Belmont Club


Although the present world is fascinating place there are times when temporary escape is not only desirable but necessary. The princely sum of about eight dollars rented two movies about stirring events from another time and place. From 1938 there was the Adventures of Robin Hood with Errol Flynn, Claude Rains, Olivia de Havilland and Basil Rathbone.  As history it is bunk and totally unrealistic. But as entertainment it is absolutely first rate, principally because of the snappy dialogue, not surprising in a Michael Curtiz film.  From 1950 there was the Halls of Montezuma, with Richard Widmark, Jack Palance, Karl Malden, Robert Wagner, Richard Boone and Jack Webb.  I did not expect the film to amount to much, but it soon became apparent that it was head and shoulders above nearly other Hollywood World War 2 movie ever made.  Some reviewers have called it the inspiration for Saving Private Ryan and in some ways it is actually better.

The reason may have something to do with reference sets.

The night before I joined some friends at a cafe. One was a professor of mathematics and philosophy who is working with a US lawyer on a book. The other was a former director for predictive analytics at a Big Four Australian accounting firm. Some other friends joined as later, but while we were waiting the following problem cropped up. The professor was wondering what was the best way of choosing the boundaries of sample to say something meaningful about an actual event. The hypothetical he put to us was this.

His American lawyer co-author described a case in which a drug mule from an African country was arrested at an airport, but although he was arrested the bulk of the contraband had escaped capture.  His sentence, however, depended on the quantity of proscribed material he was trying to smuggle in. But since there was no way to physically measure the drugs the judge wanted to know how much the mule was probably bringing in. The lawyer wanted to know if there was any expert opinion available to estimate the probable amount. So he turned to the professor of mathematics.

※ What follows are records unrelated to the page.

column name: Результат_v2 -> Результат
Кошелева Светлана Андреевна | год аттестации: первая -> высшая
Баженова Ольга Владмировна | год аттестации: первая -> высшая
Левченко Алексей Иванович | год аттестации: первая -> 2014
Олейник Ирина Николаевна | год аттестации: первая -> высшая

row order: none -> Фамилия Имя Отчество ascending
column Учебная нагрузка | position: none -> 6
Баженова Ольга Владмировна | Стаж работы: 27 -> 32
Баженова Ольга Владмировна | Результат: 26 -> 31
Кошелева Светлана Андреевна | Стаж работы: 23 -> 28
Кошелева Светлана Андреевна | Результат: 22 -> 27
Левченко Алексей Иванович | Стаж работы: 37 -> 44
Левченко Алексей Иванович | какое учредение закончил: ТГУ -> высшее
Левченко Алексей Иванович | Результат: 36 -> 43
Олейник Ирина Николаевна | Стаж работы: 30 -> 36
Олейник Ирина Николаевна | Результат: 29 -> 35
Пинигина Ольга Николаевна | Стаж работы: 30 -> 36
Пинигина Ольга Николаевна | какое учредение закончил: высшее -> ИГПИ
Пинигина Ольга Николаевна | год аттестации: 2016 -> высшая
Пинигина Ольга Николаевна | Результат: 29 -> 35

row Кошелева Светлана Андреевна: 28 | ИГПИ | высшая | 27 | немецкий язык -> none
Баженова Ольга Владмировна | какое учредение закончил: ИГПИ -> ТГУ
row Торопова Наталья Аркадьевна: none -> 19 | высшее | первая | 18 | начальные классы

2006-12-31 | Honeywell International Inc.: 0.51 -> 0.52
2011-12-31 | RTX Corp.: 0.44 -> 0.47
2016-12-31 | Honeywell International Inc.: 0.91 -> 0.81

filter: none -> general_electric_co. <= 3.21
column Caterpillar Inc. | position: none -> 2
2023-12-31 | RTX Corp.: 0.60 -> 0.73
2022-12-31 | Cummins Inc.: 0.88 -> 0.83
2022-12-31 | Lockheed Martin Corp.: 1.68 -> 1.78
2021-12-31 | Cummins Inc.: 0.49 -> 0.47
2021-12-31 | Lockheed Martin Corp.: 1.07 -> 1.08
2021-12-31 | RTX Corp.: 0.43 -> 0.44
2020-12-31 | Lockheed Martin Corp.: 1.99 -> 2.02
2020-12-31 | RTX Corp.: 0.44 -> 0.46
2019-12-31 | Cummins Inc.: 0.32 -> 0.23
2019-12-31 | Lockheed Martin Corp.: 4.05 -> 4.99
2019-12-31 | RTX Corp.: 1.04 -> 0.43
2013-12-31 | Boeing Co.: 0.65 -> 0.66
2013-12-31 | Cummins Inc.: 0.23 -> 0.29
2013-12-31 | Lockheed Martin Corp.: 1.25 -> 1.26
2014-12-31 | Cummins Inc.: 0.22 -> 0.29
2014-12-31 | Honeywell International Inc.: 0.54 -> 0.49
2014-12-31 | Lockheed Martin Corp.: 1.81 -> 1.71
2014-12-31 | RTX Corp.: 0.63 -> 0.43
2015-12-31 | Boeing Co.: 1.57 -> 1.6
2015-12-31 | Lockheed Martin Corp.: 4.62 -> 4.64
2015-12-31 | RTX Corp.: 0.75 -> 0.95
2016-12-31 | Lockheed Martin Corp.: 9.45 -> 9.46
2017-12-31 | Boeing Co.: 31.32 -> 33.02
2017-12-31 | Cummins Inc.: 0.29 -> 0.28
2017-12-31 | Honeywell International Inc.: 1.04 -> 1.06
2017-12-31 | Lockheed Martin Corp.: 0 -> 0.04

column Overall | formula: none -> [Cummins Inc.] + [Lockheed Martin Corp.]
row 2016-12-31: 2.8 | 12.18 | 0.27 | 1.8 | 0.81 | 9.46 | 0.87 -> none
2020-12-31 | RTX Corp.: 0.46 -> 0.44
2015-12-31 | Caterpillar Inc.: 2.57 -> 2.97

How you answered the question depended on how you defined the problem. One approach was to take the average amount that drug smugglers carried and base the sentence on that. Or you could estimate his load based on what mules from that particular country tried to bring into that particular airport. But since drug trafficking was also seasonal his probable load varied with the time of year.  Moreover, it was established that it was his eighth smuggling trip into the country and he may have been entrusted with more than the average amount because of his experience. The estimated amount depended on how you defined the problem.

So for a statistician to say anything meaningful about the estimated amount of drugs the mule was carrying you first had to choose which reference set to use. We had a lively discussion about whether it was better to choose a narrower or wider frame. Suppose you chose Frame A. How would you know you had gotten the frame right? Was there any way to assign a truth proposition to an assertion that you had chosen the “correct” frame?

The problem comes up in a surprising number of contexts. People who are diagnosed with a certain type of cancer are given a certain prognosis based on a statistic. The doctor may say  that ‘people in your condition have an 85% chance of survival’  but be unable to say very much about your particular chances of survival. This is because he knows the statistic for the wider frame from which the sample was collected — they live 85% of the time for a specified period — but the doctor may know almost nothing (given the relatively primitive state of oncology) about the narrower frame to which an individual belongs.  Some people with the condition will go on to live 50 years without getting a recurrence. Others will be dead within months.  They belonged to different subframes which was presumably included in the wider one. But which to choose in telling a patient what the odds were that he would live or die?

I think one of the reasons why Halls of Montezuma is so good as a movie is that it falls into the right frame. Movies made during hostilities were distorted by the need to maintain homefront morale. Movies produced between 1941 and 1945 were often propagandistic.  On the other hand movies made long after the war were really not about the Second World War at all, but philosophical treatises that used wartime events as a setting. By the 1960s the war film had become a vehicle for anti-war propaganda. They were about the 60s, not about the 40s. The year 1950 was close enough to the events of 1941-45 to clearly be about the recently concluded conflict without having to be colored by the need to be overly partisan about it. The war had not yet become a mythical event. It was still “real” in the minds of those associated with it but with much of the recent hatred toned down by perspective. The Japanese were still baddies but no longer cartoon character ones. The recent sacrifices were memorialized, but without the bombast. The frame was just wide enough to capture a “truth” about conflict without being so wide that it was really about other things.

You could do worse than spend eight bucks downloading the Adventures of Robin Hood and the Halls of Montezuma. And by the way, we never did come to an agreement about what the best way to calculate the mule’s load was. We decided to have some wine instead. That was the better frame.